Work to be completed
When you write out the records, keep every word exact and drop the pictures.

───── Entries supplied

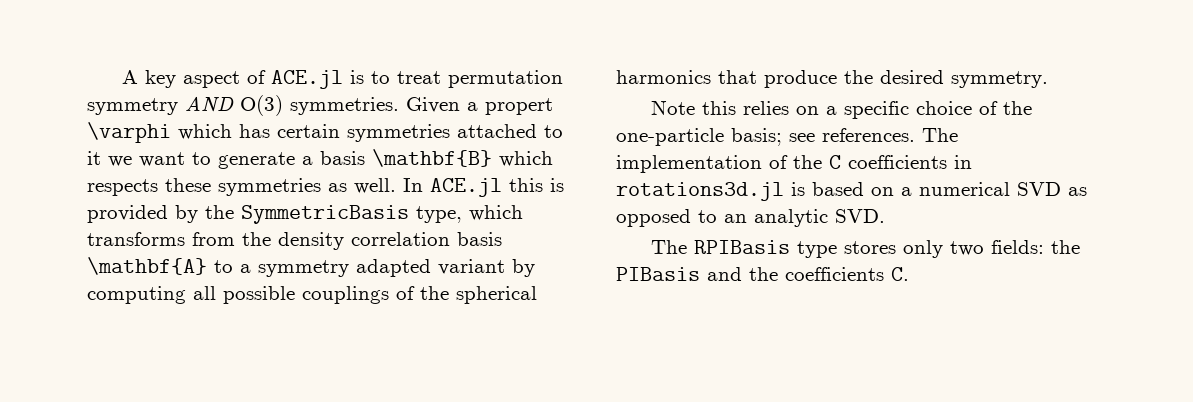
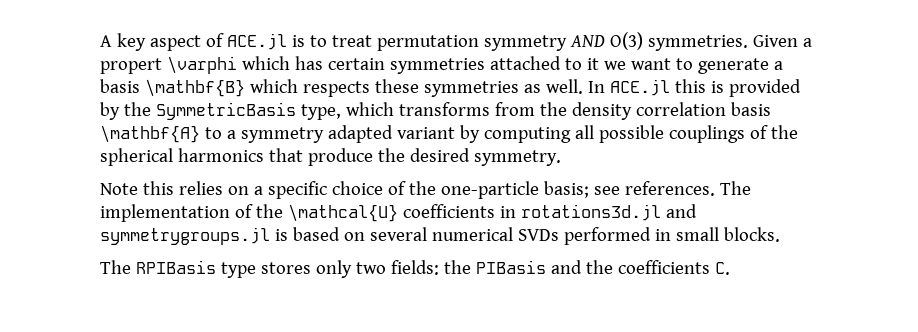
[829,155,841,169] C -> [287,204,398,222] \mathcal{U}
(784, 191) none -> [665,204,697,218] [100,227,270,245] and symmetrygroups.jl
[901,182,1087,196] [616,209,885,227] a numerical SVD as opposed to an analytic SVD. -> [369,227,780,245] several numerical SVDs performed in small blocks.

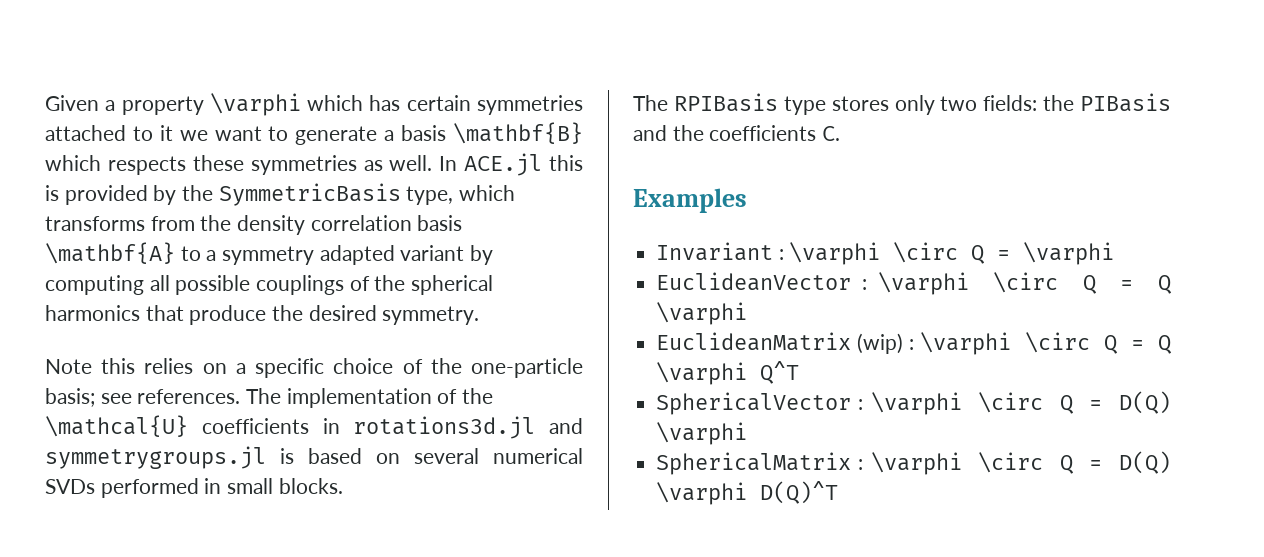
[100,32,748,51] A key aspect of ACE.jl is to treat permutation symmetry AND O(3) symmetries. -> (45, 103) none
[100,58,162,74] propert -> [121,96,204,115] property
(730, 268) none -> [633,188,747,213] [656,242,1115,265] [656,272,1172,295] [656,302,748,325] [656,332,1172,355] [656,361,800,385] [656,391,1171,415] [656,422,748,445] [656,451,1171,475] [656,481,839,505] // Examples // Invariant : \varphi \circ Q = \varphi // EuclideanVector : \varphi \circ Q = Q \varphi // EuclideanMatrix (wip) : \varphi \circ Q = Q \varphi Q^T // SphericalVector : \varphi \circ Q = D(Q) \varphi // SphericalMatrix : \varphi \circ Q = D(Q) \varphi D(Q)^T

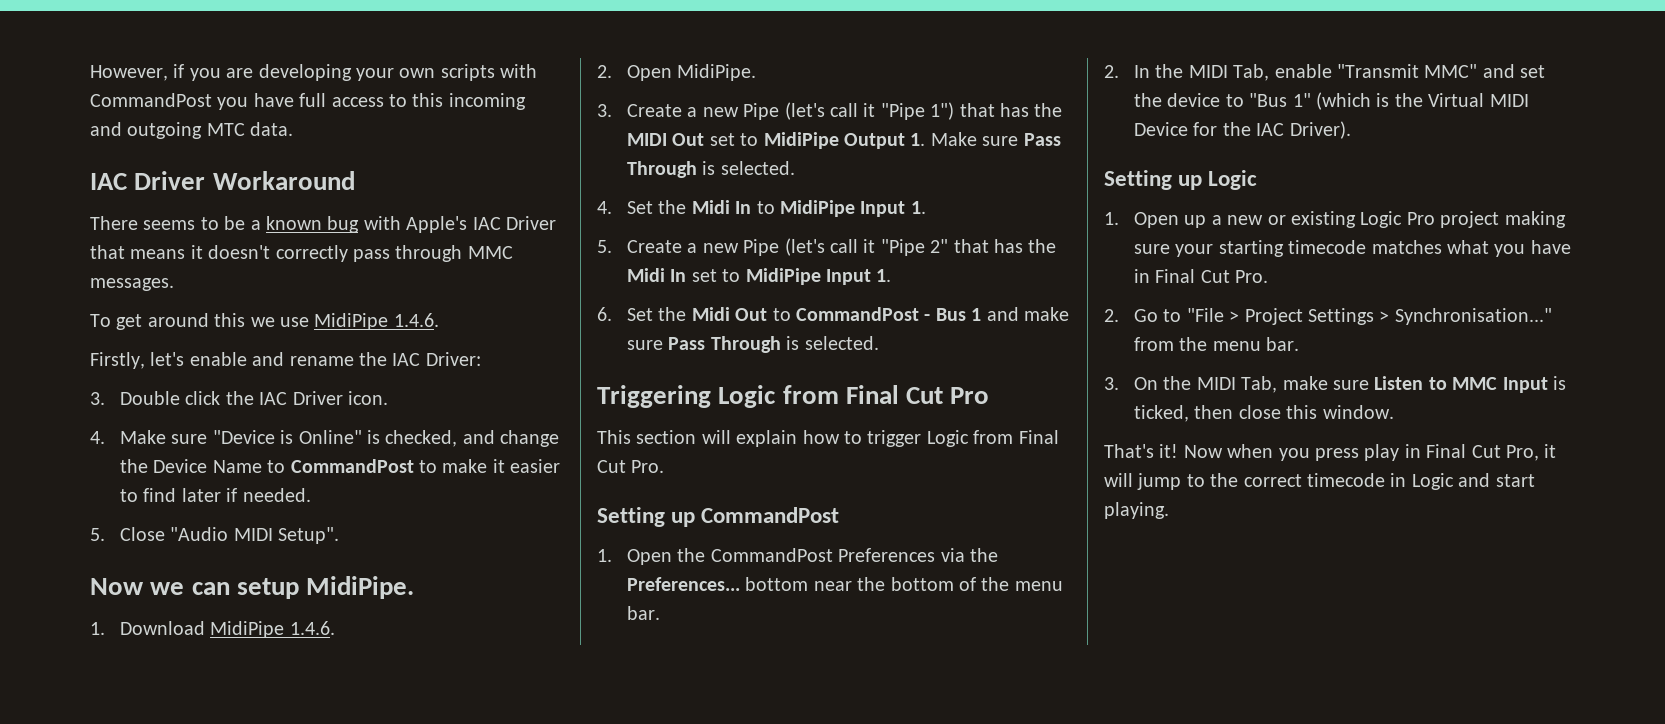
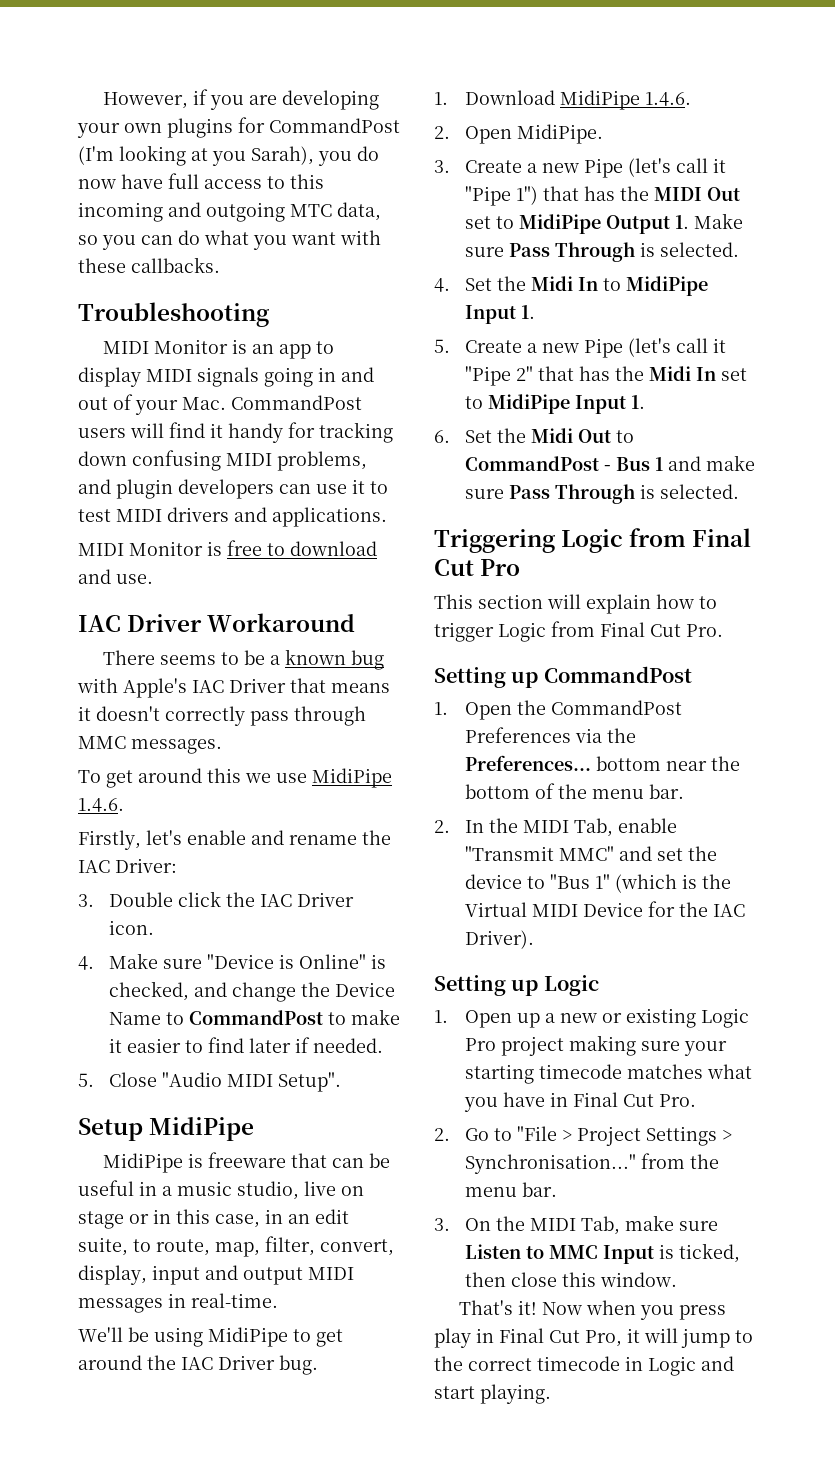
[440,64,538,81] [90,93,249,110] scripts with CommandPost you -> [167,117,400,138] [78,145,379,166] [78,179,116,189] plugins for CommandPost (I'm looking at you Sarah), you do now
[250,122,294,136] data. -> [337,202,381,221] [78,230,381,250] [78,257,220,273] [78,302,269,327] [103,339,335,359] [78,367,374,387] [78,394,362,415] [78,422,393,443] [78,450,367,471] [78,479,388,499] [78,507,387,527] [78,540,377,556] [78,569,153,584] data, so you can do what you want with these callbacks. // Troubleshooting // MIDI Monitor is an app to display MIDI signals going in and out of your Mac. CommandPost users will find it handy for tracking down confusing MIDI problems, and plugin developers can use it to test MIDI drivers and applications. // MIDI Monitor is free to download and use.
[90,576,415,599] Now we can setup MidiPipe. -> [78,1117,255,1141] [103,1152,391,1173] [78,1180,364,1200] [78,1209,349,1229] [78,1236,394,1257] [78,1265,354,1285] [78,1293,278,1313] [78,1327,343,1347] [78,1355,318,1375] Setup MidiPipe // MidiPipe is freeware that can be useful in a music studio, live on stage or in this case, in an edit suite, to route, map, filter, convert, display, input and output MIDI messages in real-time. // We'll be using MidiPipe to get around the IAC Driver bug.

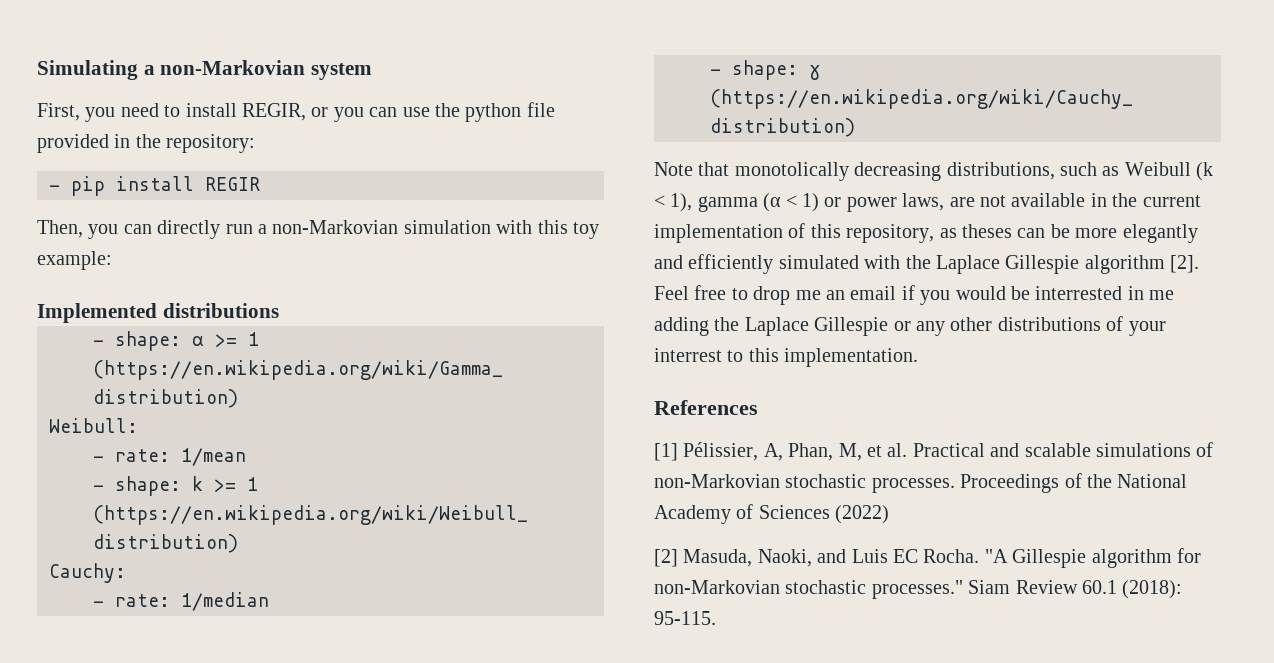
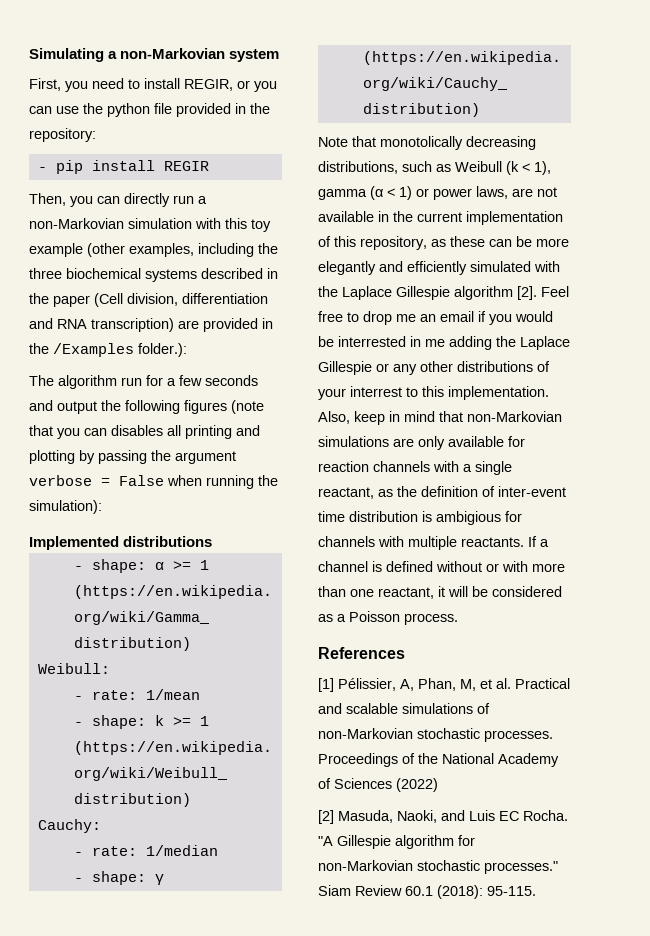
[37,251,112,270] example: -> [29,243,278,257] [29,268,278,282] [29,293,268,307] [29,318,273,332] [29,343,187,357] [29,375,258,389] [29,400,264,414] [29,425,260,439] [29,450,236,464] [29,475,278,489] [29,500,102,514] example (other examples, including the three biochemical systems described in the paper (Cell division, differentiation and RNA transcription) are provided in the /Examples folder.): // The algorithm run for a few seconds and output the following figures (note that you can disables all printing and plotting by passing the argument verbose = False when running the simulation):
[962,224,1012,238] theses -> [450,236,485,247] these
(919, 357) none -> [318,411,562,425] [318,436,525,450] [318,461,512,475] [318,486,566,499] [318,511,522,525] [318,536,549,550] [318,561,565,572] [318,586,562,599] [318,611,458,625] Also, keep in mind that non-Markovian simulations are only available for reaction channels with a single reactant, as the definition of inter-event time distribution is ambigious for channels with multiple reactants. If a channel is defined without or with more than one reactant, it will be considered as a Poisson process.

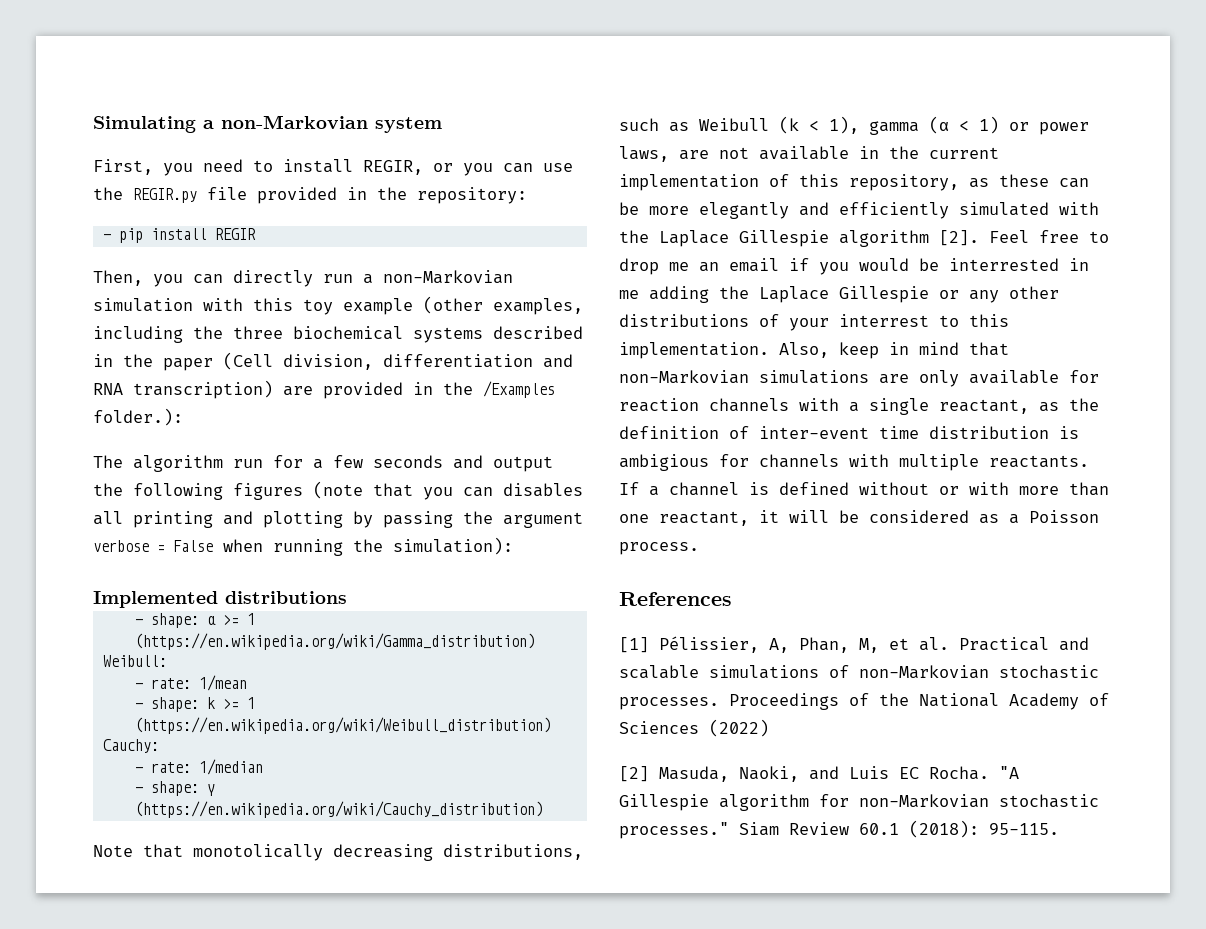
[107,103,150,117] python -> [133,188,197,203] REGIR.py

──────────

Task response
[829,155,841,169] C -> [287,204,398,222] \mathcal{U}
(784, 191) none -> [665,204,697,218] [100,227,270,245] and symmetrygroups.jl
[901,182,1087,196] [616,209,885,227] a numerical SVD as opposed to an analytic SVD. -> [369,227,780,245] several numerical SVDs performed in small blocks.

[100,32,748,51] A key aspect of ACE.jl is to treat permutation symmetry AND O(3) symmetries. -> (45, 103) none
[100,58,162,74] propert -> [121,96,204,115] property
(730, 268) none -> [633,188,747,213] [656,242,1115,265] [656,272,1172,295] [656,302,748,325] [656,332,1172,355] [656,361,800,385] [656,391,1171,415] [656,422,748,445] [656,451,1171,475] [656,481,839,505] // Examples // Invariant : \varphi \circ Q = \varphi // EuclideanVector : \varphi \circ Q = Q \varphi // EuclideanMatrix (wip) : \varphi \circ Q = Q \varphi Q^T // SphericalVector : \varphi \circ Q = D(Q) \varphi // SphericalMatrix : \varphi \circ Q = D(Q) \varphi D(Q)^T

[440,64,538,81] [90,93,249,110] scripts with CommandPost you -> [167,117,400,138] [78,145,379,166] [78,179,116,189] plugins for CommandPost (I'm looking at you Sarah), you do now
[250,122,294,136] data. -> [337,202,381,221] [78,230,381,250] [78,257,220,273] [78,302,269,327] [103,339,335,359] [78,367,374,387] [78,394,362,415] [78,422,393,443] [78,450,367,471] [78,479,388,499] [78,507,387,527] [78,540,377,556] [78,569,153,584] data, so you can do what you want with these callbacks. // Troubleshooting // MIDI Monitor is an app to display MIDI signals going in and out of your Mac. CommandPost users will find it handy for tracking down confusing MIDI problems, and plugin developers can use it to test MIDI drivers and applications. // MIDI Monitor is free to download and use.
[90,576,415,599] Now we can setup MidiPipe. -> [78,1117,255,1141] [103,1152,391,1173] [78,1180,364,1200] [78,1209,349,1229] [78,1236,394,1257] [78,1265,354,1285] [78,1293,278,1313] [78,1327,343,1347] [78,1355,318,1375] Setup MidiPipe // MidiPipe is freeware that can be useful in a music studio, live on stage or in this case, in an edit suite, to route, map, filter, convert, display, input and output MIDI messages in real-time. // We'll be using MidiPipe to get around the IAC Driver bug.

[37,251,112,270] example: -> [29,243,278,257] [29,268,278,282] [29,293,268,307] [29,318,273,332] [29,343,187,357] [29,375,258,389] [29,400,264,414] [29,425,260,439] [29,450,236,464] [29,475,278,489] [29,500,102,514] example (other examples, including the three biochemical systems described in the paper (Cell division, differentiation and RNA transcription) are provided in the /Examples folder.): // The algorithm run for a few seconds and output the following figures (note that you can disables all printing and plotting by passing the argument verbose = False when running the simulation):
[962,224,1012,238] theses -> [450,236,485,247] these
(919, 357) none -> [318,411,562,425] [318,436,525,450] [318,461,512,475] [318,486,566,499] [318,511,522,525] [318,536,549,550] [318,561,565,572] [318,586,562,599] [318,611,458,625] Also, keep in mind that non-Markovian simulations are only available for reaction channels with a single reactant, as the definition of inter-event time distribution is ambigious for channels with multiple reactants. If a channel is defined without or with more than one reactant, it will be considered as a Poisson process.

[107,103,150,117] python -> [133,188,197,203] REGIR.py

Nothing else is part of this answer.